Use Genetic Programming To Generate File Converters

Introduction

Here is an old article I wrote in January 2009. Since then, I received some emails and a lot of 404 errors, so I decided to repost it on this “new” blog. You can find the code here on github.

Genetic algorithm, another metaheuristic inspired by evolution of species. You can read the description of the algorithm on the genetic algorithm article on Wikipedia.

I applied the algorithm to a concrete problem: help lazy programmers and non-programmers to write file converters. I had to write file converters to unify all (more or less) formatted input files into one kind of CSV file. Each of these converters is made using the right combination of filtering / regexp matching / line splitting.

Description

So I wrote a program based on genetic algorithm where an individual is composed by 3 “genes”:

  • a list of filters (remove consecutive spaces, replace tabs by spaces, …)
  • a list of basics regexp to extract formatted basic blocks(int, float, date, line separator, …)
  • a list of cleaning functions (remove empty cell, merge cells, …)

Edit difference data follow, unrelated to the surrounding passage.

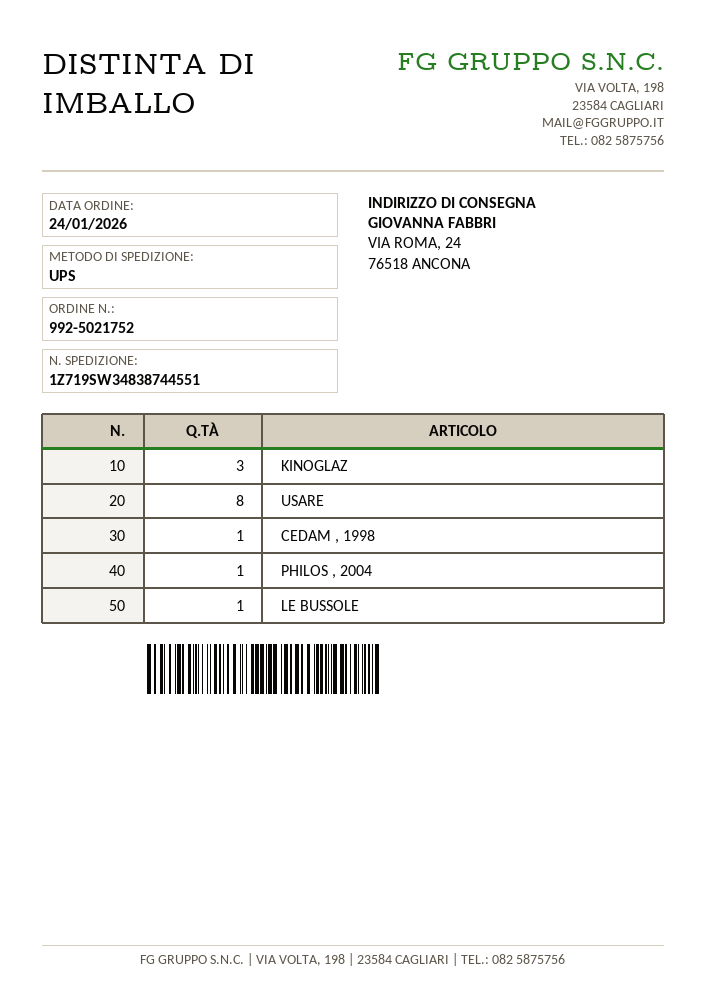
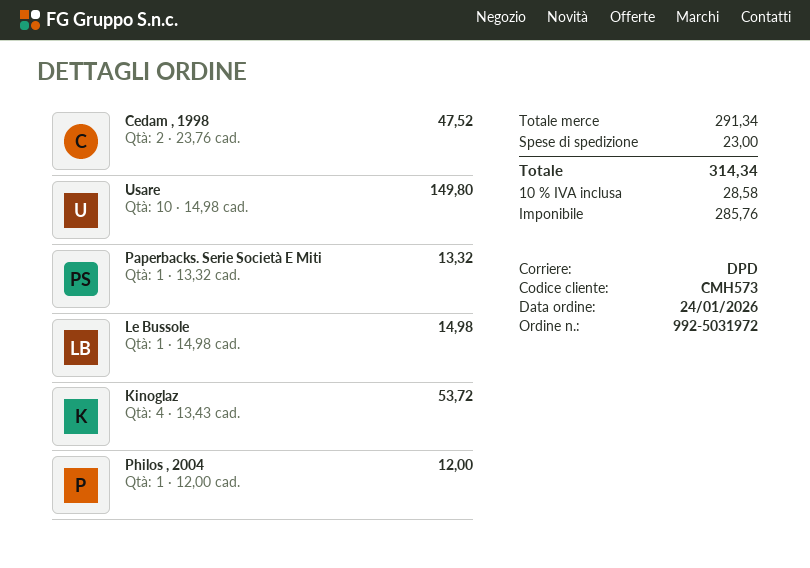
order number: 992-5021752 -> 992-5031972
shipping method: UPS -> DPD
KINOGLAZ: 3 -> 4
USARE: 8 -> 10
CEDAM , 1998: 1 -> 2
Paperbacks. Serie Società E Miti: none -> 1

The fitness of an individual is calculated using a sample file to parse that goes through the genes (filters / regexp / cleaning functions). The result of this process is a CSV file that can be compared to the expected sample result (that I wrote manually). The comparison uses the SequenceMatcher of the difflib Python stantard module, it returns the fitness: a float. A fitness close to 1.0 means the results is close to the expected CSV format. When the fitness is exactly 1.0, that means the converter works perfectly for the sample.

Here is a sample file I wanted to convert:

08/12        Hello world 06/12
Paris 121231231         - 22,29
08/12   Something something ... 04/12
1111 1111 1111 1111         - 14,35
08/12   something else
        - 12,96
26/11   Vir AAAAA
AAAAAA 2008     264,51

into this csv file:

"08/12","Hello world 06/12","Paris 121231231","-22,29"
"08/12","Something something ... 04/12","1111 1111 1111 1111","-14,35"
"08/12","something else","","-12,96"
"26/11","Vir AAAAA","AAAAAA 2008","264,51"

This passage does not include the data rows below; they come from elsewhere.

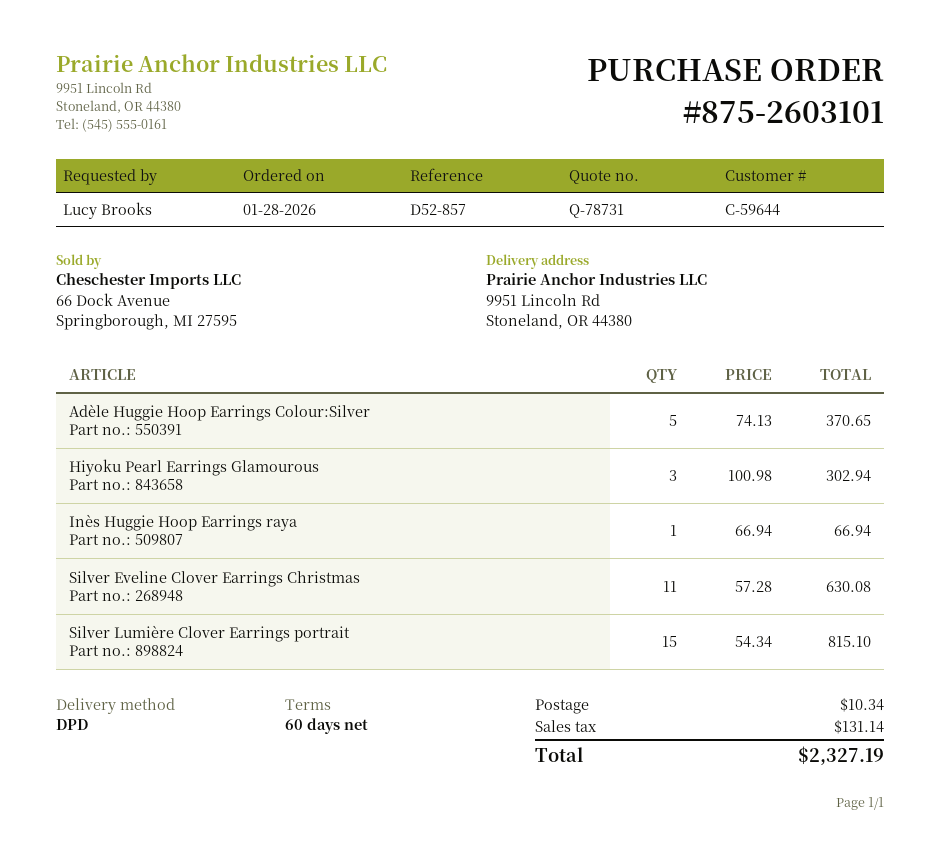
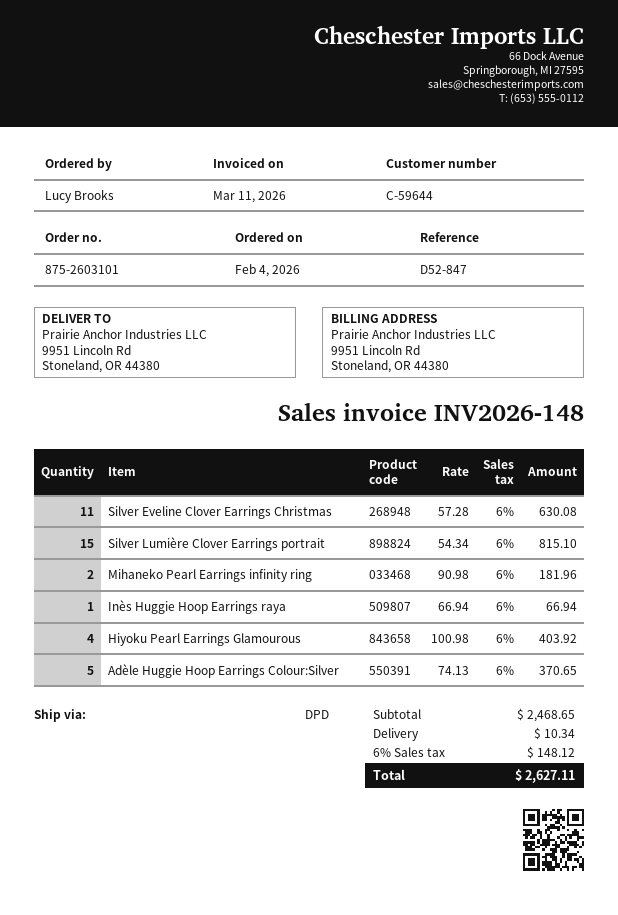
order date: 2026-01-28 -> 2026-02-04
reference: D52-857 -> D52-847
Hiyoku Pearl Earrings Glamourous: 3 x 100.98 = 302.94 -> 4 x 100.98 = 403.92
Mihaneko Pearl Earrings infinity ring: none -> 2 x 90.98 = 181.96
tax: 131.14 -> 148.12
total: 2327.19 -> 2627.11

The program prints for each generation the 5 bests individual (I’m using elitism, so the best individual is always kept from a generation to the next one). A sample run:

$ python ga.py tests/sample1.txt tests/sample1.expected result1.pickled
Generation: 0 (mutation rate=10)
0.53772
0.42507
0.30406
0.28598
0.26389
Generation: 1 (mutation rate=10)
0.53772
0.42507
0.32684
0.30406
0.26799

...

Generation: 271 (mutation rate=15)
1.0
0.96025
0.95107
0.91779
0.87886
"08/12","Hello world 06/12","Paris 121231231","-22,29"
"08/12","Something something ... 04/12","1111 1111 1111 1111","-14,35"
"08/12","something else","","-12,96"
"26/11","Vir AAAAA","AAAAAA 2008","264,51"

filters: str_remove_consecutive_spaces, str_remove_somespaces, str_strip, str_remove_consecutive_spaces
regex: ([0-9]{2}/[0-9]{2})(.+?)(
)(.+?)(-?[0-9]+[.,]+[0-9]+)
cleaners: clean_strip, _in, _in, _in

Conclusion

The good:

  • It’s fun to watch your program evolve ;)
  • You are lazy and don’t want to write _many_ of this kind of file converters. This was used in a real life problem, with more than 200 different input file formats.
  • With a good interface and if the basic functions and genes size are well-defined, a non-programmer can create his own parser.

The bad:

  • The resulted parsers are not optimal

The ugly:

  • Of course it’s quite easy to write such genes by hand
  • It may never converge to 1.0 and generated parsers of fitness != 1.0 are useless (this may not be the case for other kind of GA applications)
  • You need many well-chosen primitives to cover a wide set of solutions

What next? Write a simple Web interface to help people generate their own converters. Add new construction blocks. Use the same idea to automatically plot any kind of formatted data.